**WHAT THE TASK ASKS**
Word for word, restate every line from the one with "- 3. Dark shadow: H" through the end of the records below, both included, and add nothing.

**DATA LISTING**
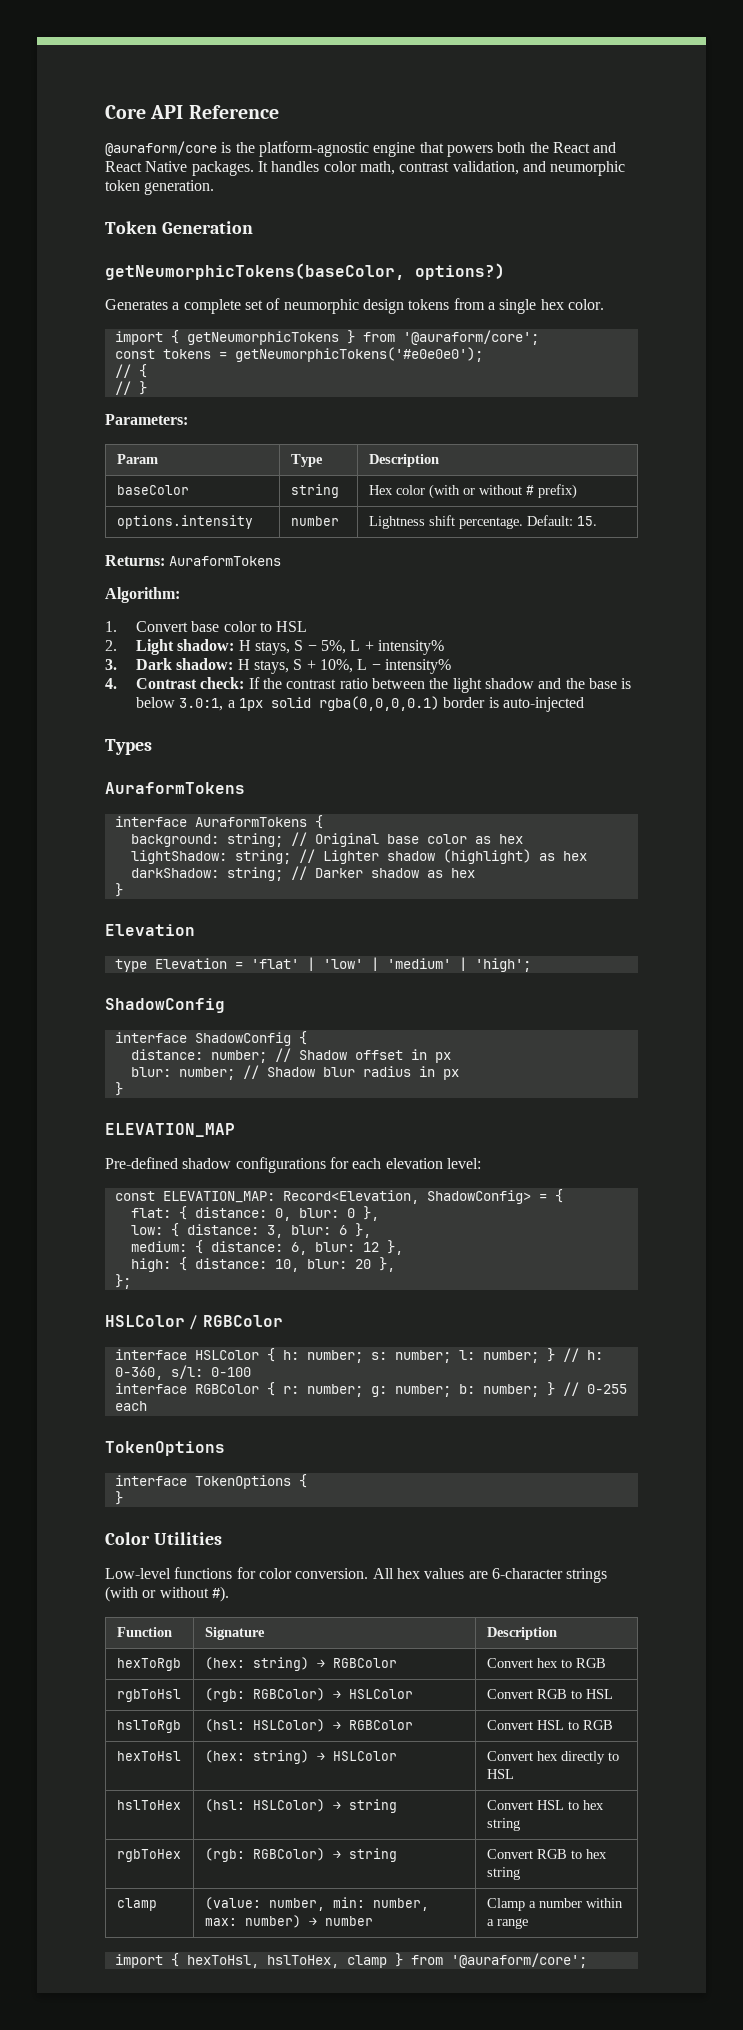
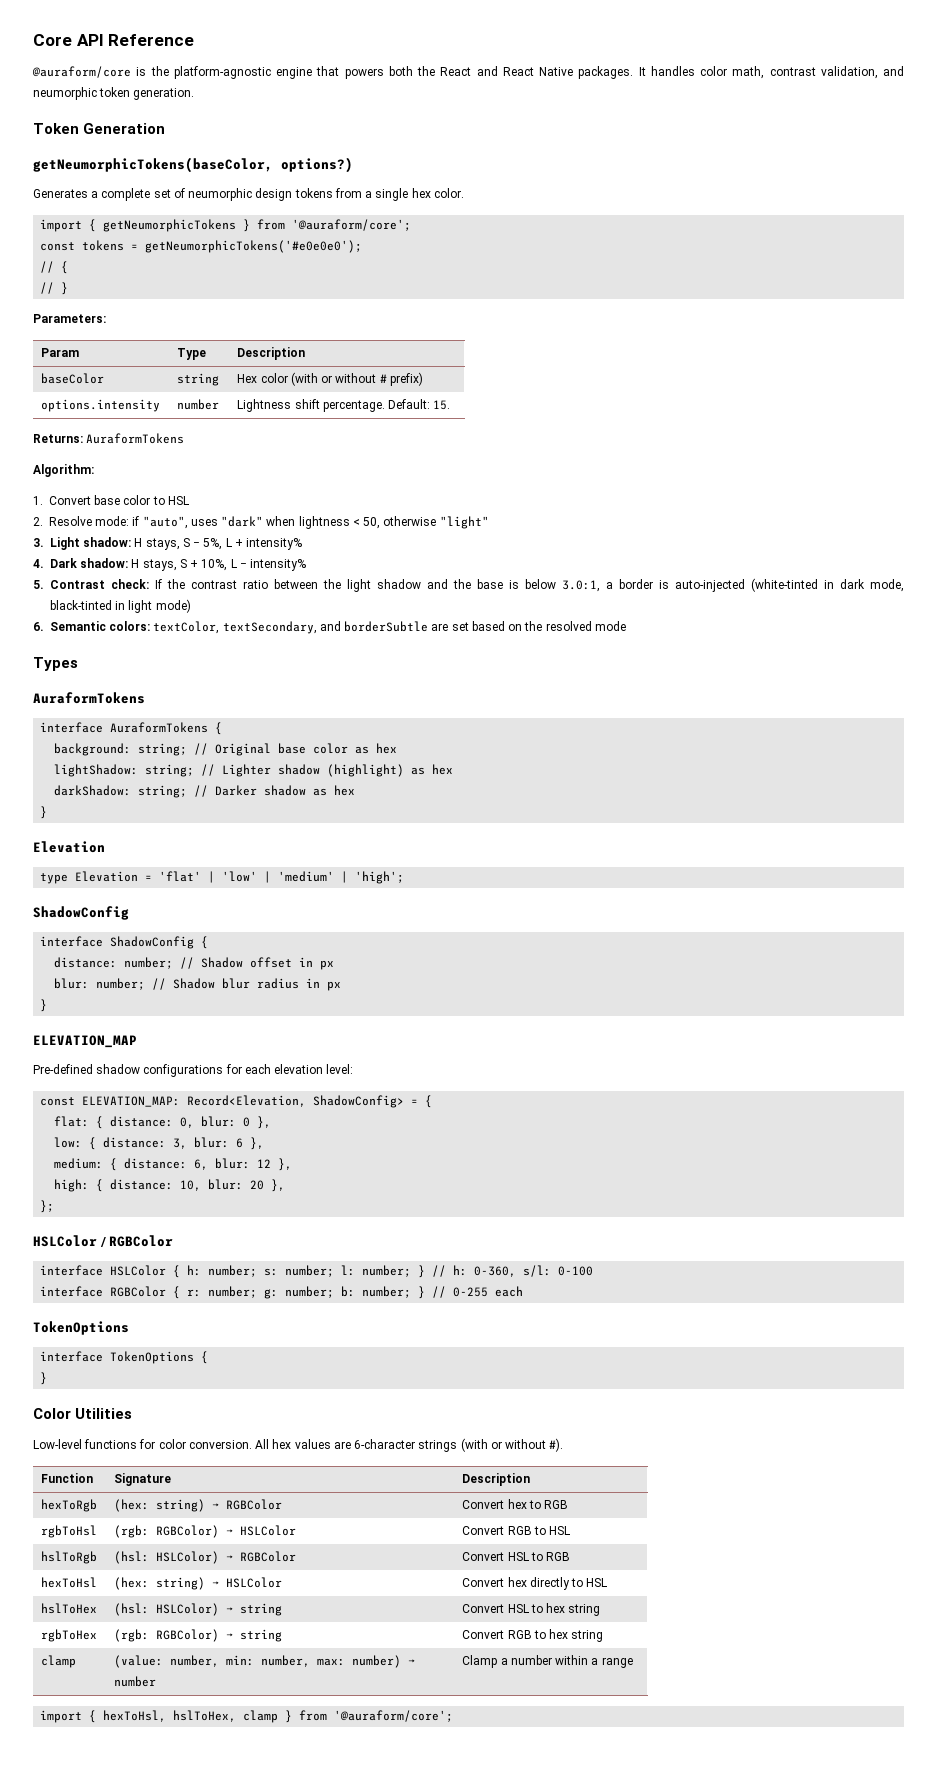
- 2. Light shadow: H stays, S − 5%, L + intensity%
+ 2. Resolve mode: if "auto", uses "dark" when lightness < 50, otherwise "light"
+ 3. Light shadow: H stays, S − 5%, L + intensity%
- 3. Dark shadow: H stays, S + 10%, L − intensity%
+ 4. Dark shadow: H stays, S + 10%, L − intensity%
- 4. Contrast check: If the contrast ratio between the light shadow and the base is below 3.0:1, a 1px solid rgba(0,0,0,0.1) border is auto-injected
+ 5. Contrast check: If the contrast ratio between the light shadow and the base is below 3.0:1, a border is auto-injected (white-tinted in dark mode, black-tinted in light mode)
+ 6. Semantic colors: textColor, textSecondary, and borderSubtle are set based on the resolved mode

**TASK RESULT**
- 3. Dark shadow: H stays, S + 10%, L − intensity%
+ 4. Dark shadow: H stays, S + 10%, L − intensity%
- 4. Contrast check: If the contrast ratio between the light shadow and the base is below 3.0:1, a 1px solid rgba(0,0,0,0.1) border is auto-injected
+ 5. Contrast check: If the contrast ratio between the light shadow and the base is below 3.0:1, a border is auto-injected (white-tinted in dark mode, black-tinted in light mode)
+ 6. Semantic colors: textColor, textSecondary, and borderSubtle are set based on the resolved mode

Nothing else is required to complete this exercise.